NCIC cautions on major threat of violence ahead of August election

National Cohesion and Integration Commission (NCIC) chairman Dr Samuel Kobia and Commissioner Eng Philip Okundi during a media briefing on Inauguration of the State of Peace and Political Decency in the run-up to the general election. [ Jenipher Wachie, Standard]

The National Cohesion and Integration Commission (NCIC) has listed major threats facing this year’s elections and cautioned politicians and members of the public to refrain from divisive activities.

The Commission further identified 23 counties as possible conflict hotspots during this year’s polls.

“We must stay alert and vigilant in these times and you must allow us to inform you of various situations and places that have tension or violence so that together, we may ensure peace prevails,” said NCIC Chairman, Rev. Dr. Samuel Kobia.

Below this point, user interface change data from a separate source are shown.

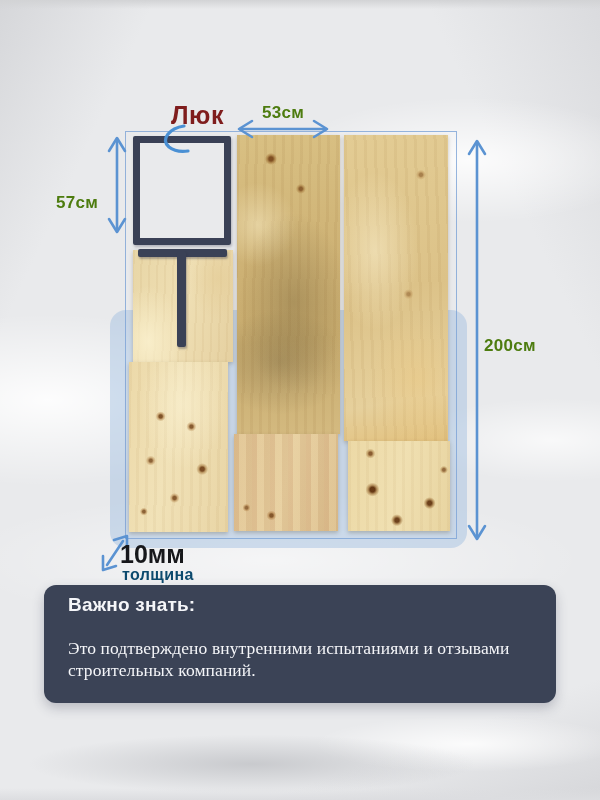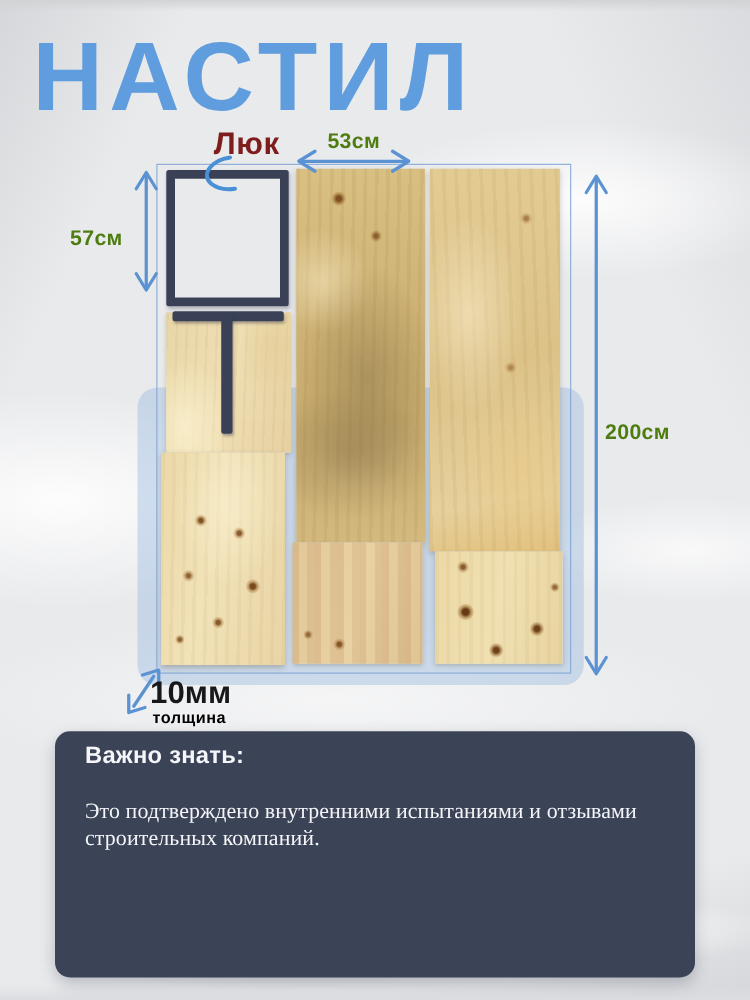--- a/index.html
+++ b/index.html
@@ -143,7 +143,6 @@
 <div class="stage">
   <div class="fabric"></div>
 
-  <h1 class="page-title">НАСТИЛ</h1>
 
   <div>
     <div class="highlight-panel"></div>

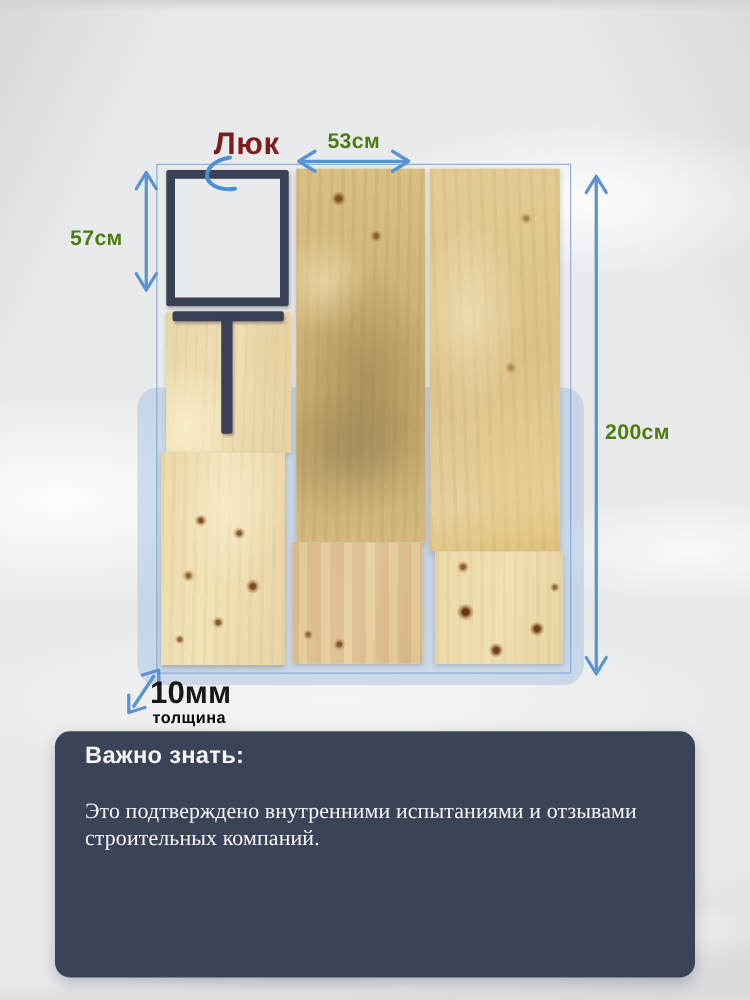--- a/index.html
+++ b/index.html
@@ -116,7 +116,7 @@
   .dim{position:absolute;font-weight:700;color:#4d7c0f;font-size:17px;letter-spacing:.3px;}
   .lbl-hatch{position:absolute;left:171px;top:101px;font-weight:700;font-size:25px;color:#7f1d1d;letter-spacing:.5px;}
   .lbl-width{left:283px;top:103px;transform:translateX(-50%);}
-  .lbl-hheight{left:56px;top:181px;}
+  .lbl-hheight{left:56px;top:193px;}
   .lbl-length{left:484px;top:336px;}
   .lbl-thick{position:absolute;left:120px;top:540px;font-weight:700;font-size:25px;color:#17181b;}
   .lbl-thick-cap{position:absolute;left:122px;top:566px;font-weight:700;font-size:13px;color:#000000;letter-spacing:.4px;}

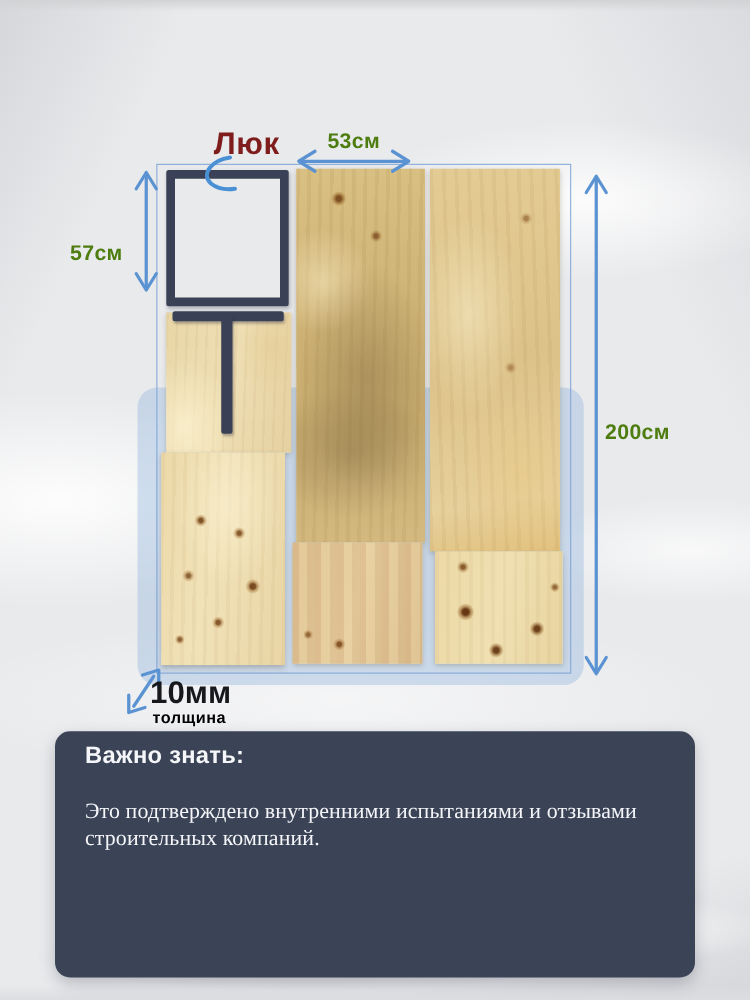--- a/index.html
+++ b/index.html
@@ -119,7 +119,7 @@
   .lbl-hheight{left:56px;top:193px;}
   .lbl-length{left:484px;top:336px;}
   .lbl-thick{position:absolute;left:120px;top:540px;font-weight:700;font-size:25px;color:#17181b;}
-  .lbl-thick-cap{position:absolute;left:122px;top:566px;font-weight:700;font-size:13px;color:#000000;letter-spacing:.4px;}
+  .lbl-thick-cap{position:absolute;left:122px;top:566px;font-weight:700;font-size:16px;color:#0c4a6e;letter-spacing:.4px;}
 
   .overlay{position:absolute;left:0;top:0;}
   .arrow{stroke:#5b93d2;stroke-width:2.6;fill:none;stroke-linecap:round;stroke-linejoin:round;}

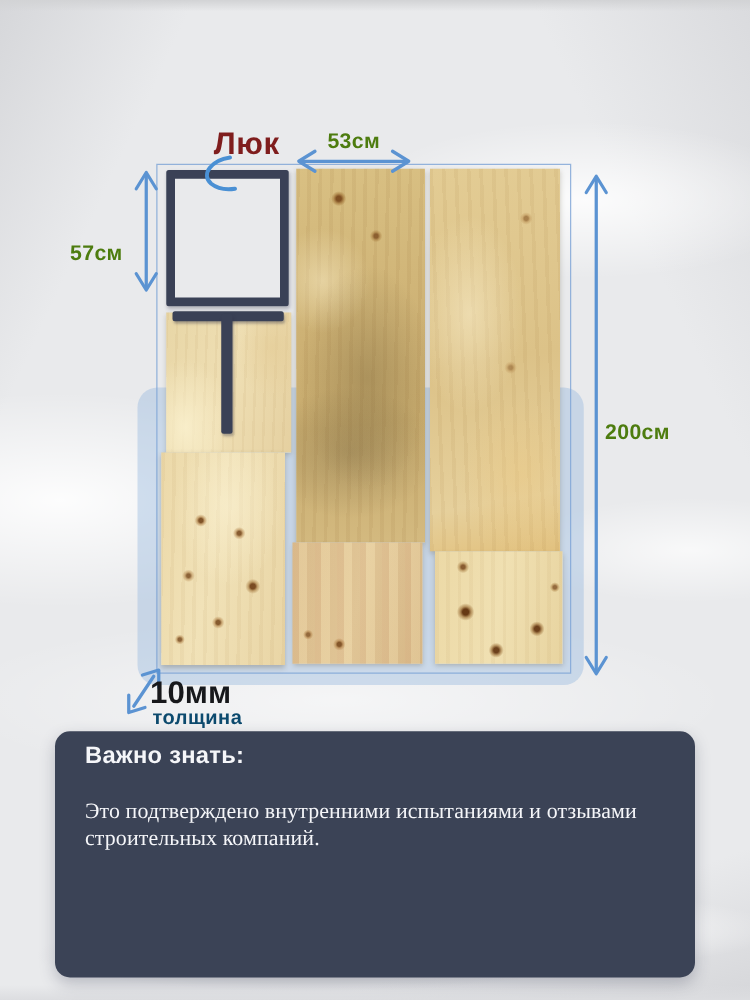--- a/index.html
+++ b/index.html
@@ -127,7 +127,7 @@
 
   
   .info-box{
-    position:absolute;left:44px;top:585px;width:512px;height:197px;
+    position:absolute;left:44px;top:585px;width:512px;height:118px;
     box-sizing:border-box;border-radius:12px;background:#3b4356;
     color:#f5f6f9;padding:9px 30px 0 24px;
     box-shadow:0 5px 12px rgba(60,65,85,.28);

In addition, Kobia revealed that they are investigating some 49 cases of people who have breached various peace and integration codes.

Some of the counties identified as hotspots include Kisumu, Uasin Gishu, Nakuru, Mombasa, Nairobi, Migori, Kericho, Isiolo, Lamu, Bungoma, Kakamega, and Vihiga.

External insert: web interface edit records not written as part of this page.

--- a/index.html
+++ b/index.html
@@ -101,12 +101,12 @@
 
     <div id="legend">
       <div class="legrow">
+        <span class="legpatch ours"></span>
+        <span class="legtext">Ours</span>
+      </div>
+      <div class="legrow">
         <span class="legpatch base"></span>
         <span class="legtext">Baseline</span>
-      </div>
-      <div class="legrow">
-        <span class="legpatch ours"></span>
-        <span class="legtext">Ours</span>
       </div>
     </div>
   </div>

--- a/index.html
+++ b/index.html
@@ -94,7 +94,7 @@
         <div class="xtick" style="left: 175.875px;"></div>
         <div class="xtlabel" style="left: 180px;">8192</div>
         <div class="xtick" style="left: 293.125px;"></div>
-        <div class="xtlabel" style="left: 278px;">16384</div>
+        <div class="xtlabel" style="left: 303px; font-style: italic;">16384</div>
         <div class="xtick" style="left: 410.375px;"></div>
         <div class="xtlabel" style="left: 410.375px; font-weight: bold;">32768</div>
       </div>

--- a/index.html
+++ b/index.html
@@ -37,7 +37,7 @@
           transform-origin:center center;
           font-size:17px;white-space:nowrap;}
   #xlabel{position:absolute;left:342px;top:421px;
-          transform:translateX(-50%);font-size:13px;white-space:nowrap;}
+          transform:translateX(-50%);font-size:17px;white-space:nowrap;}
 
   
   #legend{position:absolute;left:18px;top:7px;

Others are Trans Nzoia, Marsabit, Kiambu, Nyamira, Homa Bay, Nandi, Bomet, Murang’a, Kirinyaga, Garissa, and Siaya.

Kobia said some of the factors that may lead to elections violence in the counties have also been mapped out and are being monitored.

He noted that these counties have a history of elections-related violence, have criminal gangs or are high security threats that must be monitored.

NCIC, however, congratulated the governors of Uasin Gishu and Nakuru for their efforts in reducing the risk of election violence in the two counties. The two counties have in the past gained notoriety as being hotspots for tension during polls.

Kobia, however, identified a raft of issues that he said might brew violence during the upcoming elections.

In his statement, Kobia cited increased inflammatory attacks and hate speech by prominent political leaders, ethnic balkanization and zoning of the country, misuse of social media platforms and increased level of incitement on ethnic lines.

The Commission raised particular concern on the increase of hate speech and ethnic incitement online, noting that since January 2022, hate speech on social media platforms has gone up 22 per cent.

In his statement, Kobia said action is being taken against persons stoking violence, saying that a number of cases are under investigation.

NCIC listed 49 new cases related to hate speech on social media that are currently under investigation. 

Some 22 cases are currently at the Communication Authority; two are from the Cybercrime Unit while 25 others are awaiting statement recording and evidence collection.

One other file has been forwarded to the Office of the Director of Public Prosecutions for onward action and 10 cases are currently pending before various courts countrywide.